The last trip I am going to talk about is the trip that helped me recover from my northern pike experience. This was a trip that would be a new experience for me. The woman that was coming out was a person who worked in my office. I knew if we did not have a successful day, I would always have to see her after the trip.

Have you ever had a day on the water that everything went right? That’s the day we had. This person learned to cast a lure out with amazing accuracy. She learned the movement of the bait, and picked up the hook set within minutes. She proved to be a natural! She caught so many fish I lost count. To see her reaction to the fish was amazing. She didn’t just want to catch fish; she wanted to catch big fish.
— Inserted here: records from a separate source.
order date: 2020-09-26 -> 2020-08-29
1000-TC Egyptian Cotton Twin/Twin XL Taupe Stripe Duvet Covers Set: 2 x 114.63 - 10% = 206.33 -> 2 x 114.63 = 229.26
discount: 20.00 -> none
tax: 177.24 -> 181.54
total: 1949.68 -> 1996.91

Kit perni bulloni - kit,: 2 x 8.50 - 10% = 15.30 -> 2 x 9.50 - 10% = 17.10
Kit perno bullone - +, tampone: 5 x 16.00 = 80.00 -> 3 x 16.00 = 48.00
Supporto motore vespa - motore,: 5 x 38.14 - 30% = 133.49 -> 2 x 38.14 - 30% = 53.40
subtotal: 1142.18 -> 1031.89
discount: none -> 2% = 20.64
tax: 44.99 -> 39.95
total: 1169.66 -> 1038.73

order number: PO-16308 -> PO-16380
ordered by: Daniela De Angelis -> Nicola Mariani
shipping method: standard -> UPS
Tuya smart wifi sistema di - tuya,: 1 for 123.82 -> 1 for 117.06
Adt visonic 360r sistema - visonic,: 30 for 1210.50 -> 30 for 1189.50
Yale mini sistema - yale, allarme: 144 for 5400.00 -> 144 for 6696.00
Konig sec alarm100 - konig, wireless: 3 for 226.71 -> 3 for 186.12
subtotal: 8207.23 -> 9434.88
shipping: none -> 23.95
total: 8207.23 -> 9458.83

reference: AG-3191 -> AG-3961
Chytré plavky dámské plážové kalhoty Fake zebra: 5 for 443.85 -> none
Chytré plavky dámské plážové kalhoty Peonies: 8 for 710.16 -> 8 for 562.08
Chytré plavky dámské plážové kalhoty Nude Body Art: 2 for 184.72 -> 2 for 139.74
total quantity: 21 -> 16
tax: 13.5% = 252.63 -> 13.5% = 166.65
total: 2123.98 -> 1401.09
Once I thought our day was over, we headed back to the ramp. But, she asked to make one last cast so I stopped the boat and handed her a rod rigged with a five-inch swim bait. She grabbed the rod and made a cast that I couldn’t even make. What came next still baffles me. She set the hook and a monster four pound bass jumped out of the water. I was freaking out, but not her. She reeled in that fish with a determination that I have never seen. Once the fish was landed I was shaking from clapping and cheering her on. In a calm way, she turned to me and asked “Is this a big one”. All I could say was “Holy Sh__!”. We had a perfect day on the water.

This year we all watched as Chris Lane broke down after his amazing classic win. The sight of him “Tebowing” will forever be a lasting image to all who love bass fishing. I always thought that this was my future goal in this sport. Not anymore! Every trip I take with an individual shows me that my place is not in a tournament. My place is with someone who deserves to have a perfect day on the water. My passion is renewed every time I see an individual’s face light up at the sight of that fish breaking the water.

We Love to Fish is my new passion. This year we will have taken 16 trips with individuals involved in RTR programs. I am also honored that Pure Fishing has come aboard as the official sponsor of the program. They have donated a rod and reel combo for each of the guests to use and then take home after their day on the water.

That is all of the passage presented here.